Question 7 — What does this vendor actually mean by ‘agentic’?

Why it matters: The Law Society’s report notes that several in-house solicitors described being asked to ‘deliver agentic solutions’ despite the underlying technology lacking the right capabilities. The term is being used as a marketing label as often as a technical descriptor. Ask the vendor to explain specifically what autonomous decisions the system makes, and what it cannot do.


Part 5: A Practical Risk Framework

Before deploying any agentic tool in legal work, run this framework. It is not a compliance checklist — it is a professional judgement tool.

Risk factorLower riskHigher risk
Autonomy levelSystem pauses for human review at key stepsSystem completes full workflow without check-ins
Data sensitivityAnonymised or non-client dataLive client files, privileged communications
Output typeInternal draft for human reviewClient-facing communication or court document
Decision typeClassification or summarisationAdvice, privilege call, or legal assessment
AuditabilityFull decision log availableBlack-box output, process not visible
Client authorityExplicit client consent to agentic tool useImplied or assumed consent only
Matter stageEarly research or adminActive litigation or high-stakes transaction

No single factor is determinative. The more higher-risk factors present in a deployment, the more robust your oversight framework needs to be, and the stronger the case for not deploying at all until the tool, and your understanding of it, is ready.


Part 6: What Good Practice Looks Like

The profession does not yet have settled standards for agentic AI in legal practice. Regulators are developing guidance; the Law Society has called for clearer standards on testing, auditing, and accreditation. In that gap, good practice falls on the individual practitioner.

Before deployment

  • Read the vendor’s terms, specifically the sections on data processing, logging, and autonomous decision-making
  • Map the decision points in the workflow.
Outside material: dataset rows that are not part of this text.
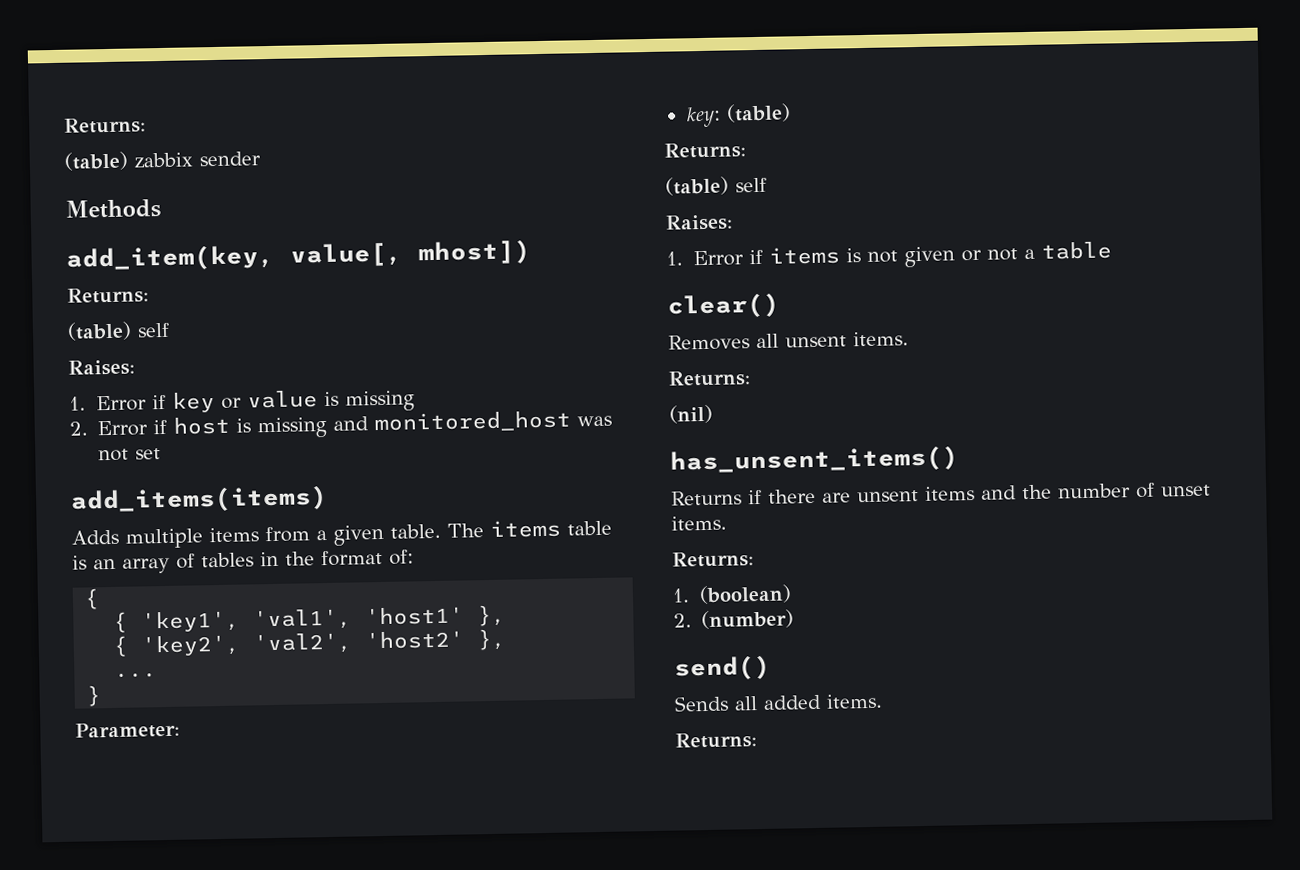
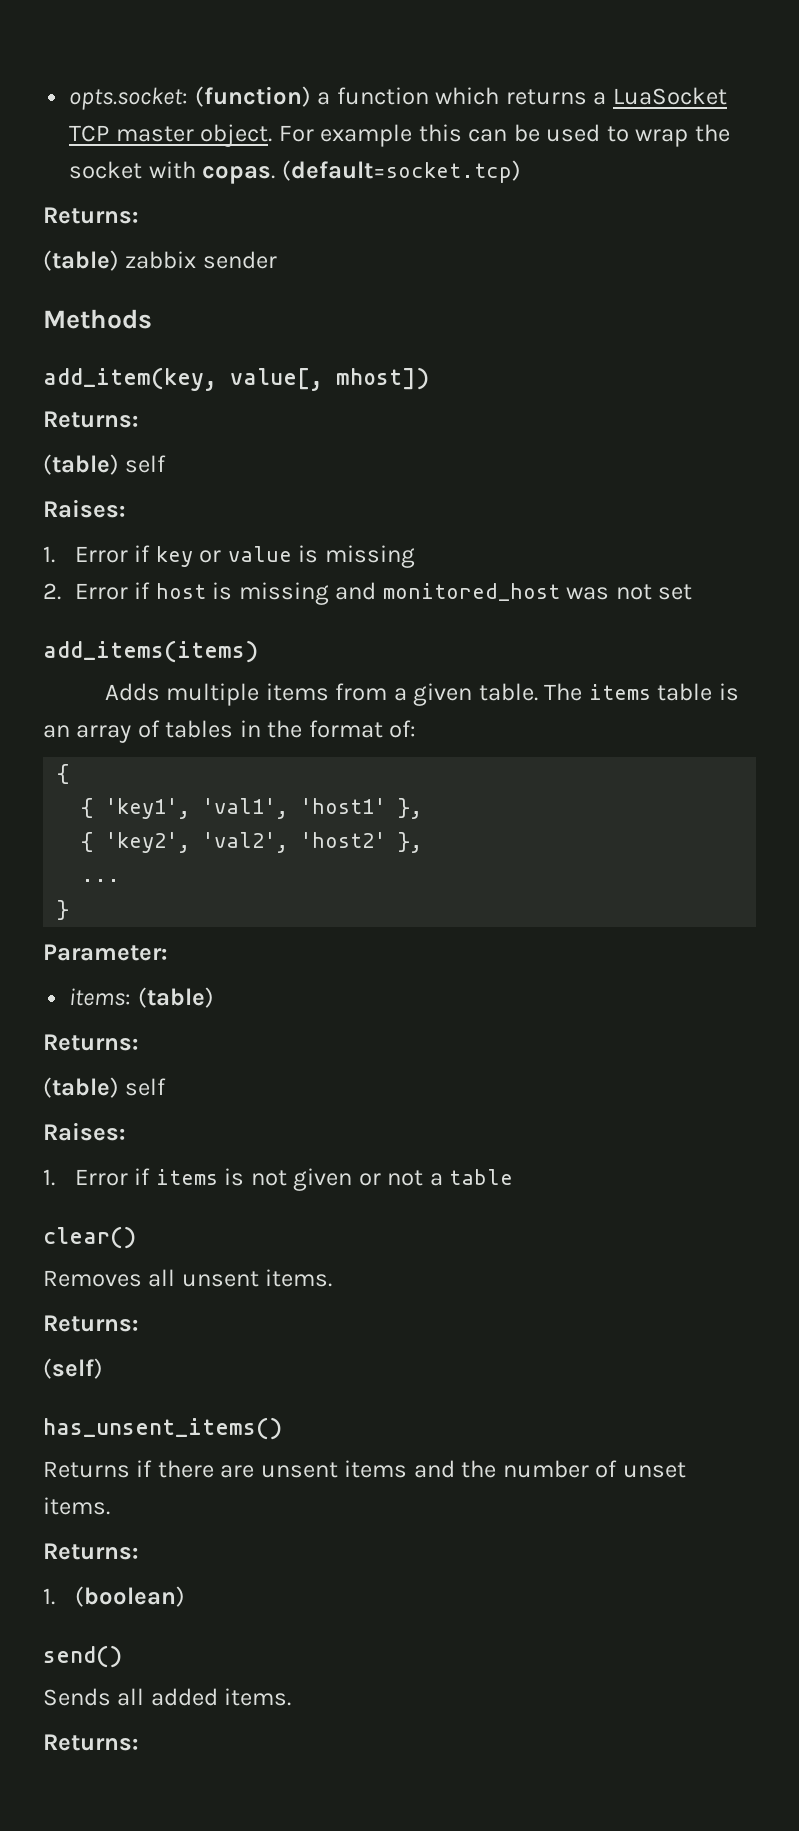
+ opts.socket: (function) a function which returns a LuaSocket TCP master object. For example this can be used to wrap the socket with copas. (default=socket.tcp)
- key: (table)
+ items: (table)
- (nil)
+ (self)
- 2. (number)

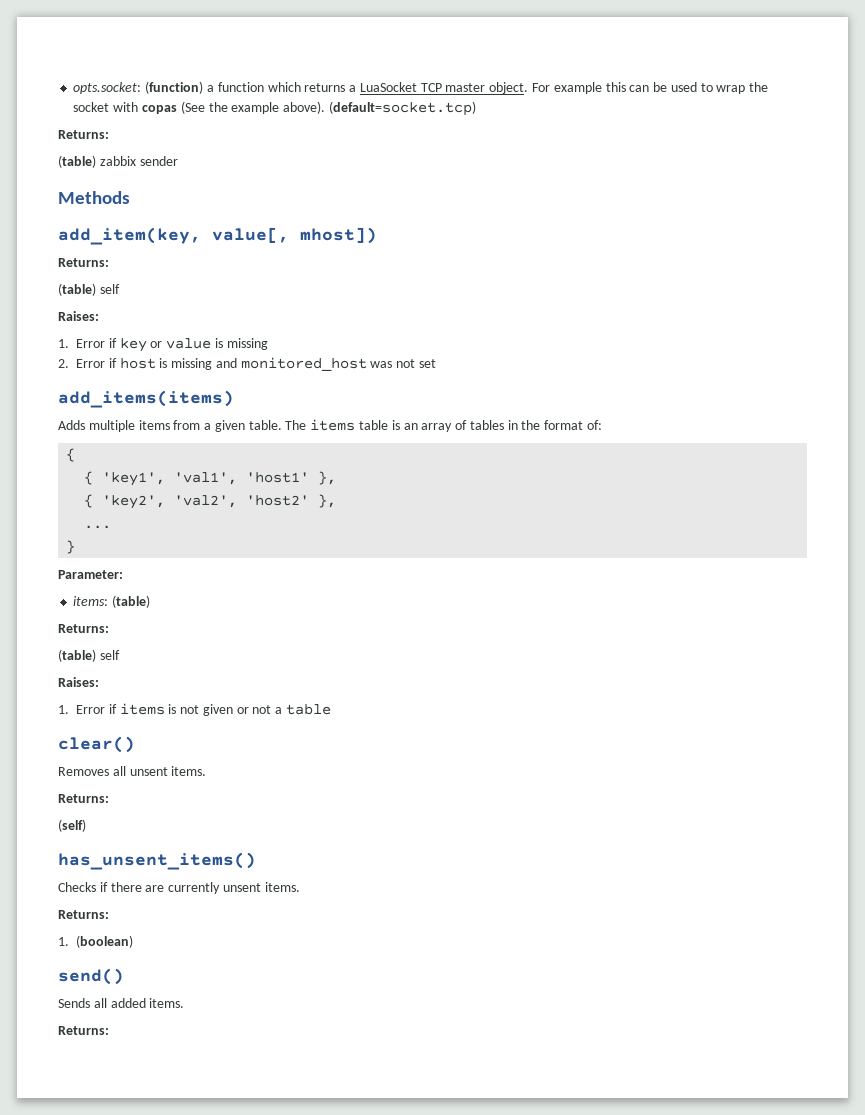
- For example this can be used to wrap the socket with copas.
+ For example this can be used to wrap the socket with copas (See the example above).
- Returns if there are unsent items and the number of unset items.
+ Checks if there are currently unsent items.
For each one: who or what makes the decision, and can you review it?
  • Confirm client authority. Update engagement letters if necessary to cover agentic tool use explicitly
  • Check your firm’s AI policy covers agentic systems, not just generative AI. Many policies written in 2024 and 2025 do not

During use

  • Build in human review at every high-risk decision point: privilege calls, client-facing outputs, any document going to court
  • Do not treat the final output as a proxy for reviewing the process. Where the process is not auditable, increase scrutiny of the output
  • Keep records. If you cannot produce a log of how an agentic system reached an output, note what steps you took to verify it independently

For supervision

  • If you are supervising others using agentic tools, the same supervisory standard applies as for any other work. ‘The AI did it’ is not an answer to a supervision failure
  • Junior lawyers using agentic tools without understanding how they work is the same risk as junior lawyers working without supervision. Train before you deploy

The AI advantage in legal practice will concentrate in individuals and teams with strong systems thinking, not in firms that simply buy the best software. Two lawyers using the same agentic tool can get radically different results based on how they frame the task, set the guardrails, and review the output.


Final Note

Agentic AI is not a reason to avoid AI. It is a reason to understand it properly.

The lawyers who will use these tools well, and keep their clients and their licences safe, are not the ones who use them most enthusiastically. They are the ones who understand the difference between a tool that assists and a tool that acts; between supervised output and autonomous decision-making; between delegation with oversight and delegation without it.

That understanding is what The AI Bar exists to build.


Sources: Law Society — The Future of Agentic AI in Legal Practice (April 2026); Thomson Reuters Institute — AI in Professional Services Report 2026; National Law Review — 85 Predictions for AI and the Law 2026; Squire Patton Boggs — The Agentic AI Revolution: Managing Legal Risks; PlatinumIDS — Agentic AI in Legal Technology (April 2026).